Records from a data source
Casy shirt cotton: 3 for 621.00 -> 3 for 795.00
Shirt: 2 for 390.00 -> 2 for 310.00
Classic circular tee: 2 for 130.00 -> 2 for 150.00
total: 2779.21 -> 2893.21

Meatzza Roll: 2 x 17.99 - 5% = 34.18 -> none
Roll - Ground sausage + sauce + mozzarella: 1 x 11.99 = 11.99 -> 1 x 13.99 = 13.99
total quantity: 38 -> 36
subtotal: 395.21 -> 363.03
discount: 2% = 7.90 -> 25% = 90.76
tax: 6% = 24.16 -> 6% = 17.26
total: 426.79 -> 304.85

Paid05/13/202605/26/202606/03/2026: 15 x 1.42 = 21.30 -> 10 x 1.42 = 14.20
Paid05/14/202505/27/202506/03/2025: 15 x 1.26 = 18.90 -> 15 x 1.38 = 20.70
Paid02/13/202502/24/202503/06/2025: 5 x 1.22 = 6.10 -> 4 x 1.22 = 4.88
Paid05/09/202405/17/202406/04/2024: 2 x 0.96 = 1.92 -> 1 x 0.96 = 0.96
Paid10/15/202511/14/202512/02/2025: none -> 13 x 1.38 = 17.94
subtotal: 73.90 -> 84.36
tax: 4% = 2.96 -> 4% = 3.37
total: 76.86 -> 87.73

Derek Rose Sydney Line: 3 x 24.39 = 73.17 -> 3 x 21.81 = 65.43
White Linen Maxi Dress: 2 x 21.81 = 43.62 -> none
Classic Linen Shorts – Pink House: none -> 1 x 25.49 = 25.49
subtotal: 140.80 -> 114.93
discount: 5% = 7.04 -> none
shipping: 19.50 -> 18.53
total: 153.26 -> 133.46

▶ [The task]:
Answer with the number alone after tallying the lines of the entries above that contain the word "Linen".

▶ [Reply]:
2